Soda makers zero in on new market

Zero. Zilch. Zip.

It’s the ultimate in diet thinking. And drinking.

Coca-Cola Zero. Diet Sprite Zero. All Sport Zero. Zero/Plus. Impulse Zero.

And, due soon, Fresca zero.

Not that zero calories or the absence of nutrients is anything new to dieters or drinks.

Neither Diet Coke nor Diet Pepsi has calories. And coffee and tea, which start out noncaloric, are among the world’s oldest drinks and remain among the most popular.

It’s the Z-word that marketers are latching onto: with zero calories, carbs or sugars. Virtually nothing at all but water, flavor and fizz.

Industry executives see zero appealing to their key demographic, the 18- to 34-year-olds whom firms such as beverage leader Coca-Cola desperately need to attract.

For many GenXers, the word “diet” has a bad taste – not to mention the aftertaste of aspartame, sucralose, saccharin and other low- and no-cal sweeteners.

This younger market, much of it male, gives some thought to calories but goes for taste first. Diet drinks are for fatties, for old folks, for the mature women who made Diet Coke the country’s No. 1 diet drink and third most popular soft drink overall.

New marketing formula

The new Coke Zero is the first attempt to adapt the classic Coke formula to a diet drink, using noncaloric sweetener blends that have a more natural taste, according to Scott Williamson, a spokesman for Coke North America. Coke Zero is sweetened with a blend of aspartame and acesulfame potassium, or ace K.
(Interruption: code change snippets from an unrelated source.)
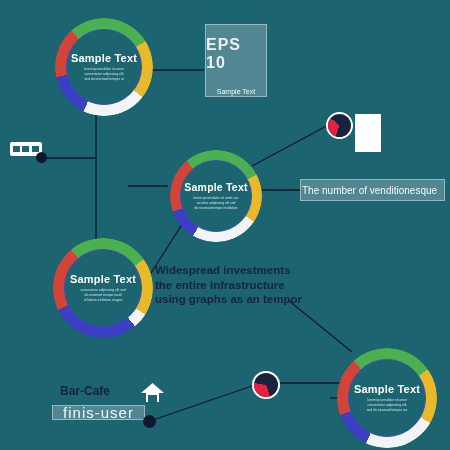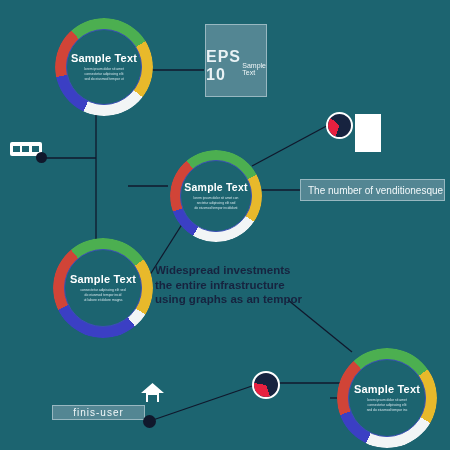"EPS 10" .panel.eps { flex-direction: row -> column }
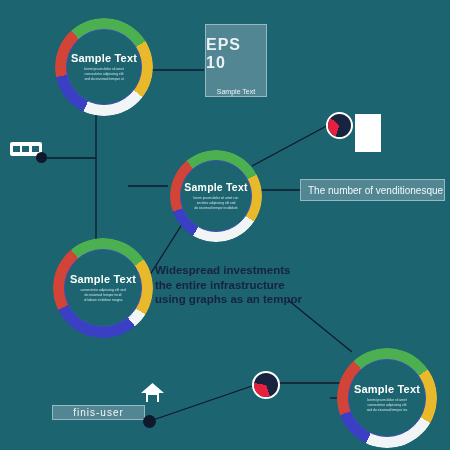"The number of venditionesque" div.panel { padding-left: 7px -> 1px }
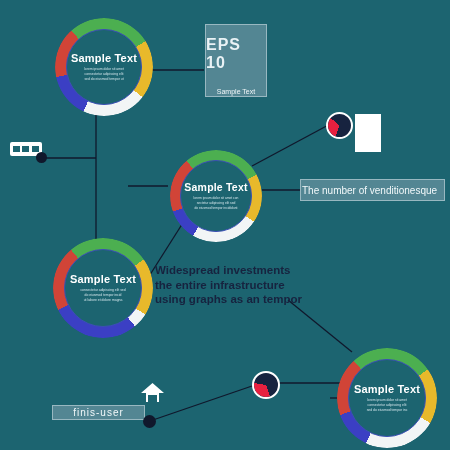"Bar-Cafe" div.headline { html: none -> <div>Bar-Cafe</div> }
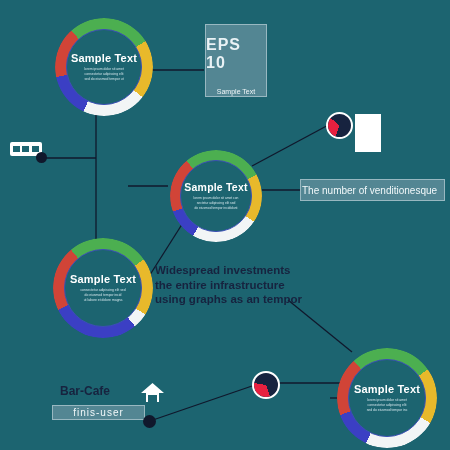"finis-user" div.panel { font-size: 10px -> 15px }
In the already huge arena of bottled waters – a market that’s growing at about 15 percent a year – a wealth of flavors and nutrient/energy options are being added. And no one wants to add calories there either. Thus the launch of products such as Dasani Lemon, All Sport Zero and Zero/Plus by Monarch Beverage in Atlanta.

Actually, promoting “zero” seems to fit a basic principle articulated by marketing analyst Al Ries: Take a word, build it into a brand and “own it.”

But “zero” is not a word that appeals to Ries, author of “The 22 Immutable Laws of Branding (HarperBusiness, 2002).

“I don’t see ‘zero’ as an improvement over ‘diet.’ What is it? Zero taste?” said Ries, an Atlanta-based marketing strategist. “In Europe it’s called Coca-Cola Light because they don’t like to say it’s for fat people.

“They’d do better to focus on the authenticity of the taste, the fact that it’s the ‘Real Thing.’ “

There’s no plan to replace Diet Coke with Coke Zero. The company learned not to tamper with success back in 1985 with the “New Coke” fiasco.

Target group: Young men

Coke Zero gives consumers an option and plays to a hipper market. As AdAge.com notes: Young adults, notably men, want to stay trim, even diet. They just don’t want to use the disparaging D-word.

Besides, Coke already has seven cola varieties labeled “diet” in the United States. Add four high-calorie versions and one has to wonder whether they even know which is the “Real Thing” anymore.

“Coke has become very aggressive in exploiting all marketing possibilities, making some major introductions in the past year,” said Marvin Roffman, stock market analyst and president of Roffman Miller Associates, the Philadelphia-based money management firm. “The beverage industry in the United States has seen a dramatic slowdown. It’s gone from double-digit growth in the ’90s to low-single digits.

“Diet products are becoming the flagship products, where the growth is. Americans are consumed with concern over obesity.”

The high-sugar colas have declined consistently in sales and market share in recent years. The goal is to keep the “sugar drop-out” drinkers in the family, steering them to other Coke products.

In terms of both health and weight control, the best choices are water and teas, with no sweeteners. But few Americans are willing to give up sweetened drinks altogether, despite rampant obesity and studies that show a significant correlation between weight gain and high consumption of diet soft drinks.